*Directions for this task*. Find "background: #c4b5fd ->" below and begin at its line; stop after the line with "text: Uptime ->". Output those lines exactly, without pictures.

*Information supplied*.
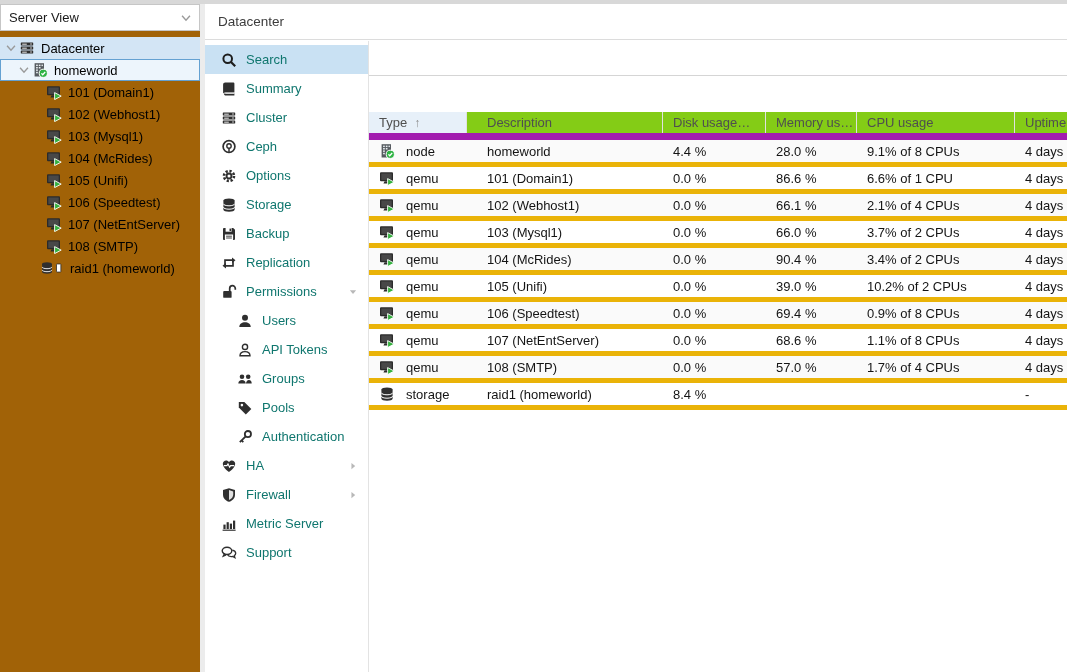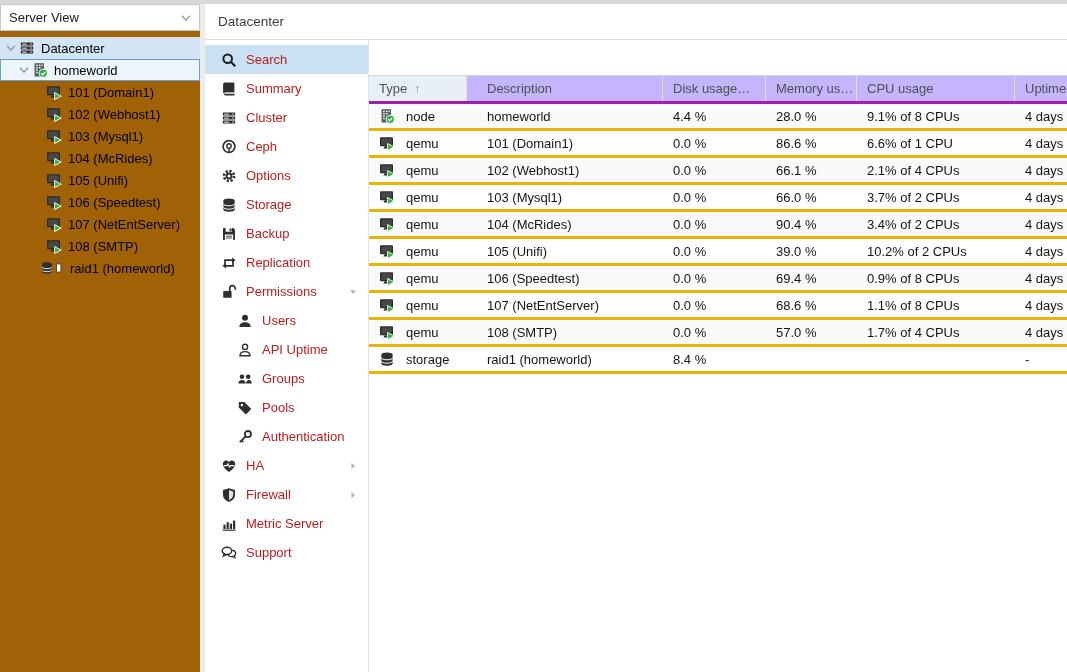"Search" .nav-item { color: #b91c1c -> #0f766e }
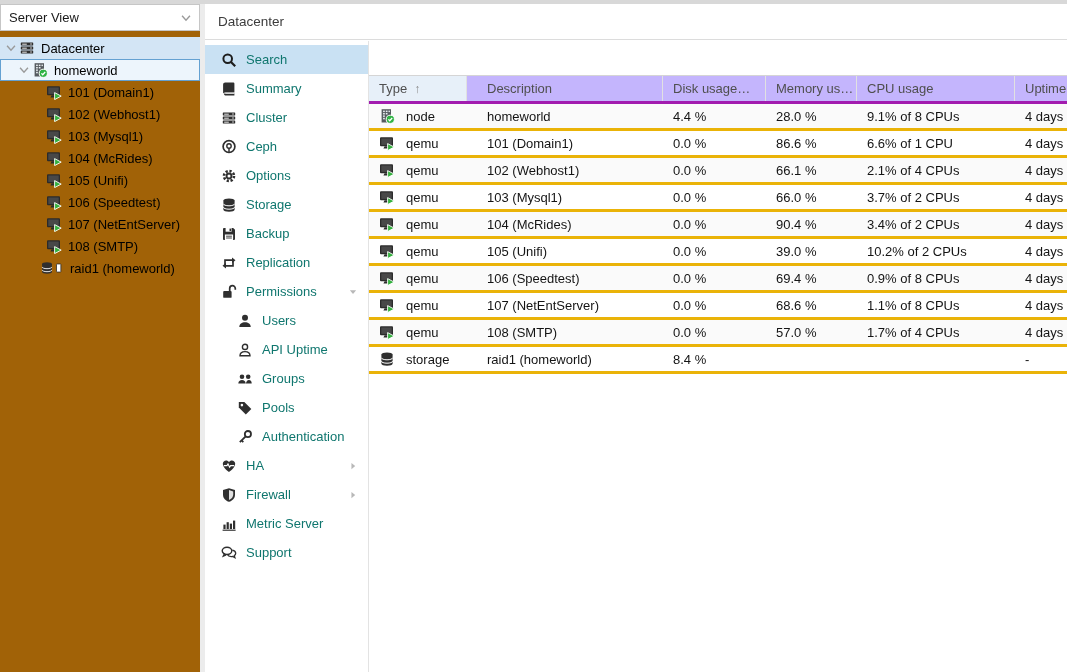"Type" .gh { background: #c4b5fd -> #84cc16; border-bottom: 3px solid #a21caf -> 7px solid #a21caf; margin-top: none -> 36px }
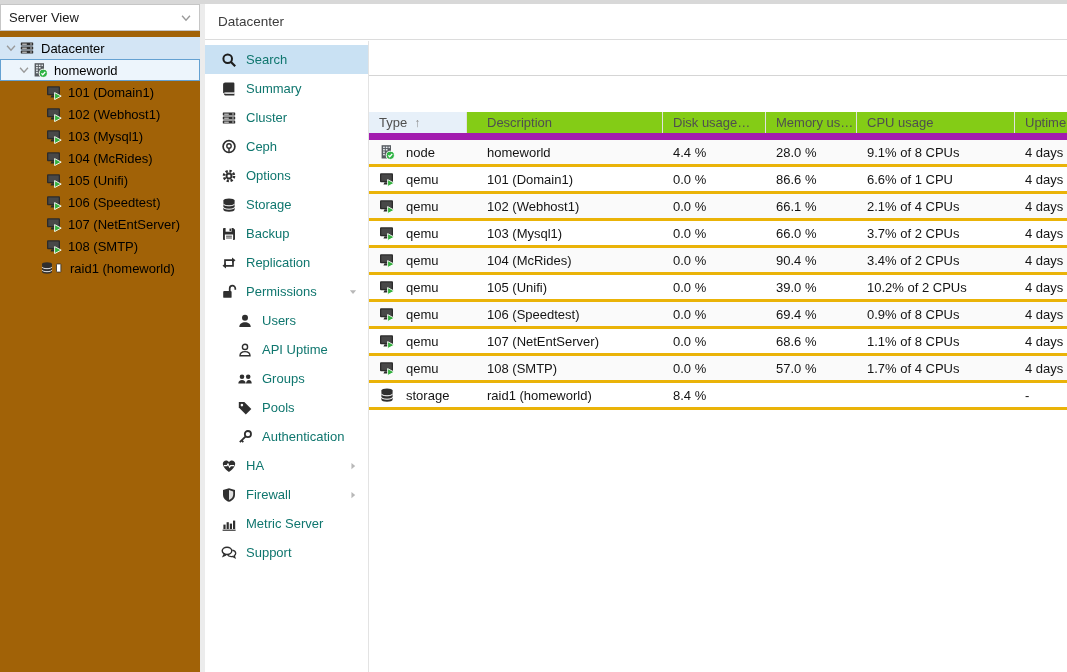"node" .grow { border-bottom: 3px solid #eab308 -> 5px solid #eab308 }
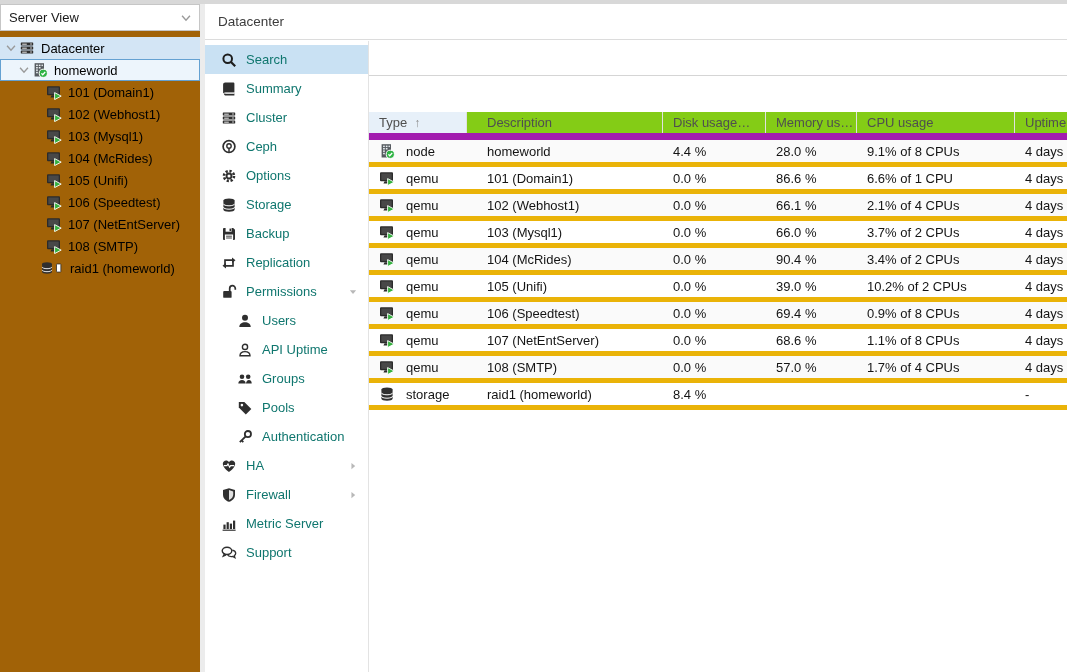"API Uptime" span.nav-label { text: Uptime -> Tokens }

* * *

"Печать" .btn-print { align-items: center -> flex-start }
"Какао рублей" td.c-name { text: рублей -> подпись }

--

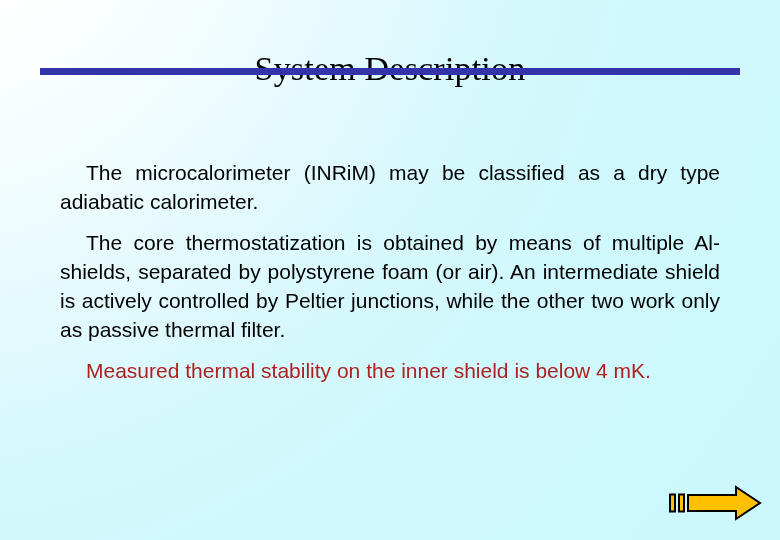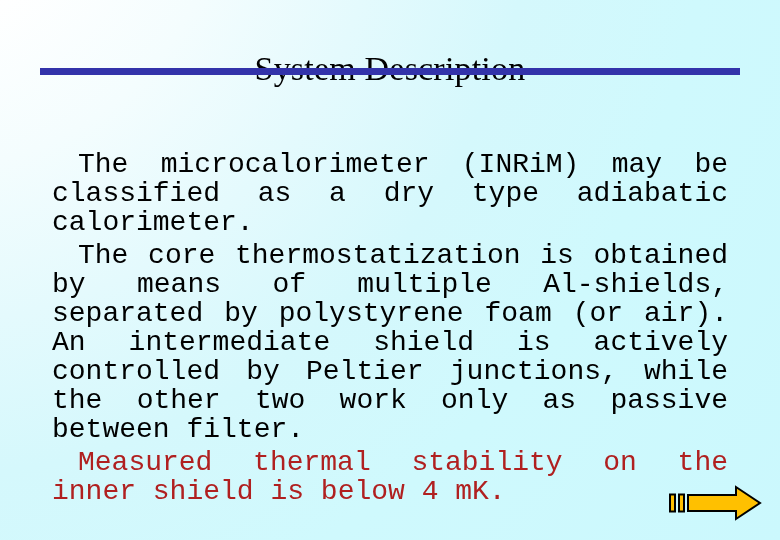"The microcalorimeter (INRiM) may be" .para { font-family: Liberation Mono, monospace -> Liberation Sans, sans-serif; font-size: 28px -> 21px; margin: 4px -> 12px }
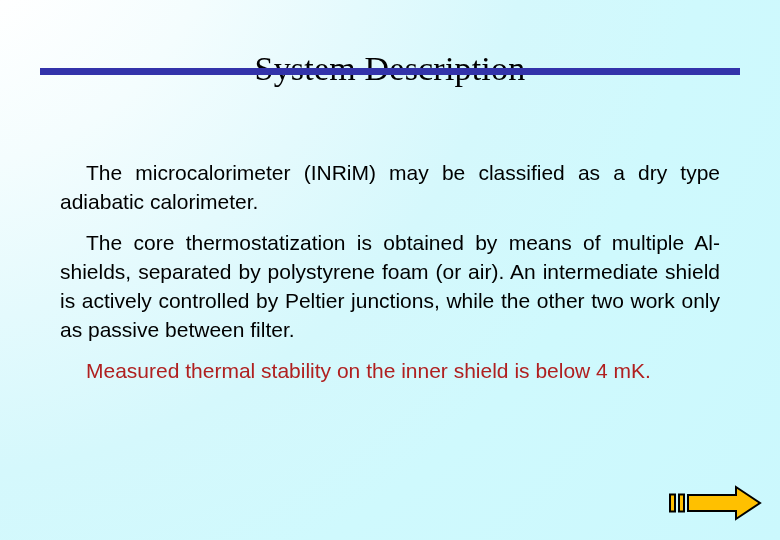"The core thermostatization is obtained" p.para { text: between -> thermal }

*Response area*.
"Type" .gh { background: #c4b5fd -> #84cc16; border-bottom: 3px solid #a21caf -> 7px solid #a21caf; margin-top: none -> 36px }
"node" .grow { border-bottom: 3px solid #eab308 -> 5px solid #eab308 }
"API Uptime" span.nav-label { text: Uptime -> Tokens }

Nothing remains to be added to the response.